Aucune trace d’un lien particulier entre un chien et le pape

De fait, il n’existe aucun élément qui permet d’appuyer le fait que le pape aurait adopté un chien, qu’il aurait entretenu un lien particulier avec l’un de ces animaux, ou bien qu’un chien ait refusé de quitter sa tombe après son décès. Des recherches avec les mots-clefs « chien » et « pape » ne donnent aucun résultat probant avant le 23 avril, date à laquelle est postée la première vidéo francophone de ce genre.

Le récit des dernières heures du pape raconté par Vatican news, organe de communication officiel du Saint-Siège à Rome, ne fait non plus aucune mention d’un fidèle compagnon à quatre pattes. « Vers 5h30 du matin, les premiers signes d’un malaise sont apparus, avec l’intervention rapide de ceux qui veillaient sur lui. Plus d’une heure plus tard, après avoir salué l’infirmier Massimiliano Strappetti, allongé sur le lit de son appartement au deuxième étage de la Maison Sainte-Marthe, le souverain pontife est tombé dans le coma », rapporte le média.

Une « niche » aux visées commerciales

Ces vidéos, qu’on pourrait qualifier de désinformation tant elles jouent de manière malhonnête sur la frontière entre information et divertissement, n’ont pourtant a priori pas pour objectif premier d’induire en erreur, de faire adhérer à certaines idées, ou de déstabiliser un pays. Le premier objectif des internautes qui les réalisent est avant tout financier. Permise par les progrès fulgurants et la facilité de prise en main des outils utilisant l’intelligence artificielle, la création de vidéos générées par IA et diffusées à grande échelle sur différents réseaux sociaux dans le but de les rentabiliser est devenu un business à part entière.

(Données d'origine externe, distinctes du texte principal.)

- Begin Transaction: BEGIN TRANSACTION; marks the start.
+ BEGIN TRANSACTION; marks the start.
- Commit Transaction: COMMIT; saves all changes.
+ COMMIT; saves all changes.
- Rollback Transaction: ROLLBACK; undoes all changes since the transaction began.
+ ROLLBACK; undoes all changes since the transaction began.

De nombreuses chaînes proposent d’ailleurs des conseils et des formations pour apprendre à générer des revenus en exploitant différentes « niches », c’est-à-dire différentes thématiques au potentiel de viralité. Ce n’est d’ailleurs pas la première fois que 20 Minutes documente ce genre de phénomène, déjà présent via de fausses théories des Simpson annonçant la mort du pape.